The Argentina court has received about 175 complaints alleging torture, enforced disappearances, slave labor, and stolen children in Spain between 1936 and 1977. María Arcenegui, spokeswoman in Spain for the plaintiffs, said more subpoenas will be issued soon.
And in Navarra in northern Spain, the regional parliament passed a law on November 14 to locate and exhume around 1,000 of Franco’s victims. The regional government will also create a DNA database for identifying remains. It has already received about 40 requests from victims’ families.
The law is the first in Spain to compel the Navarran government to take responsibility for those who disappeared. Since 2003, the regional Basque government has also financed civil war and Francoist research and exhumations, but without a passing a law.
There was also the 2007 Historical Memory Law created by the Socialist government of José Luis Rodríguez Zapatero, which ran from 2004 to the end of 2011. This law, derided as inadequate by many activists, provided funding for exhumations and DNA testing, but left the digging and exhumations to others.
Over the past 13 years, grassroots organizations of volunteer archaeologists, anthropologists and forensic scientists have disinterred around 6,300 bodies, said Emilio Silva, president of the Association for the Recovery of Historical Memory (ARMH).
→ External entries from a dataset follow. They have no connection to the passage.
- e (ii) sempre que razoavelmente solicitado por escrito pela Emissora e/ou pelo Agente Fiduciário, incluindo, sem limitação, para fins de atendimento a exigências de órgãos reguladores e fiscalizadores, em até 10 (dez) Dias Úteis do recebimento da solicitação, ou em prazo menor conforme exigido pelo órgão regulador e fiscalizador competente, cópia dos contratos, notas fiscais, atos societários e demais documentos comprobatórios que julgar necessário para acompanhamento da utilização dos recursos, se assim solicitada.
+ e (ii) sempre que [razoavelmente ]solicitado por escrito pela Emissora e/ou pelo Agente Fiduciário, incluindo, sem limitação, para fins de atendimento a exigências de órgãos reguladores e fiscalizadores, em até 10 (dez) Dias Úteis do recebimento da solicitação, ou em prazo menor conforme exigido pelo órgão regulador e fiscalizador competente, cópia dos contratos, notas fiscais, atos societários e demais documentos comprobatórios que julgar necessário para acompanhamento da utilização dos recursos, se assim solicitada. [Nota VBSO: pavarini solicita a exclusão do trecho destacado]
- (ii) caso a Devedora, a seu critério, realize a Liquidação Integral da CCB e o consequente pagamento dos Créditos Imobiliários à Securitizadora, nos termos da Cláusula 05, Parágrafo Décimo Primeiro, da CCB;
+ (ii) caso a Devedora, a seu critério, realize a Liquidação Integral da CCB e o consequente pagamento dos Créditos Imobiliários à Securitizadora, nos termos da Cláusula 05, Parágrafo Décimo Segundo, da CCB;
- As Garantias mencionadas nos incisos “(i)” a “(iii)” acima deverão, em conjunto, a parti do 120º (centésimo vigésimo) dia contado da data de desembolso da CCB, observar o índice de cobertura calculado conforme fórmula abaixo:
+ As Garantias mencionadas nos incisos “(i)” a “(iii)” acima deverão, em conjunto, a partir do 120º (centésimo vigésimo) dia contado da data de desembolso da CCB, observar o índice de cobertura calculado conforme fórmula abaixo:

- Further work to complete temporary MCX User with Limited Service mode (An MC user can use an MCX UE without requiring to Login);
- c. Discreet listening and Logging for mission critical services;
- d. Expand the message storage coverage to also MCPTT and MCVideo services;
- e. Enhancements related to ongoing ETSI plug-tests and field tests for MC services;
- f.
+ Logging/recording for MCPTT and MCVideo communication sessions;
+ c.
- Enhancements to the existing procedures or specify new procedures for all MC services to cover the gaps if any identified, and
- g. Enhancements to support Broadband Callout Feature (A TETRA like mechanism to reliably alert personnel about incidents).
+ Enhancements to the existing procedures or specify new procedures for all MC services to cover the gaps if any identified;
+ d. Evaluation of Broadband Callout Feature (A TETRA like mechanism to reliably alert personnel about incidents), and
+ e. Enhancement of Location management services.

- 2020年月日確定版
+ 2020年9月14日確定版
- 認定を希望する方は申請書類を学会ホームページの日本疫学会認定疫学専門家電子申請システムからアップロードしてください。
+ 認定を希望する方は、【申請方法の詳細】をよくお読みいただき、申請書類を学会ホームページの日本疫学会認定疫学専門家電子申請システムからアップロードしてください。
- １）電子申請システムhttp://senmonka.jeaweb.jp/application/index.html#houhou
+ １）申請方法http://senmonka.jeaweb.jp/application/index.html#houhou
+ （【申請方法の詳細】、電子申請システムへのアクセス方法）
Silva founded the group after he and a small crew exhumed the mass grave containing his grandfather and 12 others, executed in 1936 by Franco’s forces.
Since then, the association and similar groups have combed the country searching for graves, taking oral testimonies from witnesses, and returning remains to their families for reburial.
The most common tale was that victims were taken on a paseo, a stroll. Both during the civil war and as Franco consolidated power in the 1940s, armed men rounded up small groups of suspected opponents and took them into the woods. They were never seen again.
Many of the men in charge of these executions, soldiers and Franco’s fascist party members, became police officials or local political leaders. Victims’ family members lived for decades under the authority of their loved ones’ murderers.
“For many people I interview, it is the first time they have ever spoken about how their relative was killed, even within their family,” said Francisco Ferrándiz, a social anthropologist at the Spanish National Research Council who works with the ARMH.
“That is why opening mass graves can have a cathartic effect that allows these families some moral vindication,” he said. “It was a public secret that is now shared with everyone.”
Back in the mausoleum in Aranda de Duero, the remains of about 400 victims sit unidentified because funding has run out for DNA testing. The ARMH, Silva said, has located 41 mass graves it could excavate if it had the money. But that’s not the real problem, he said.
“What I can’t accept is that the government provides legal guarantees for some victims of violence and not for others,” Silva said. “If police investigate a missing persons case from 30 years ago, is that dredging up the past? So why should looking for someone’s grandfather be different? There is a brutal double standard at work here.”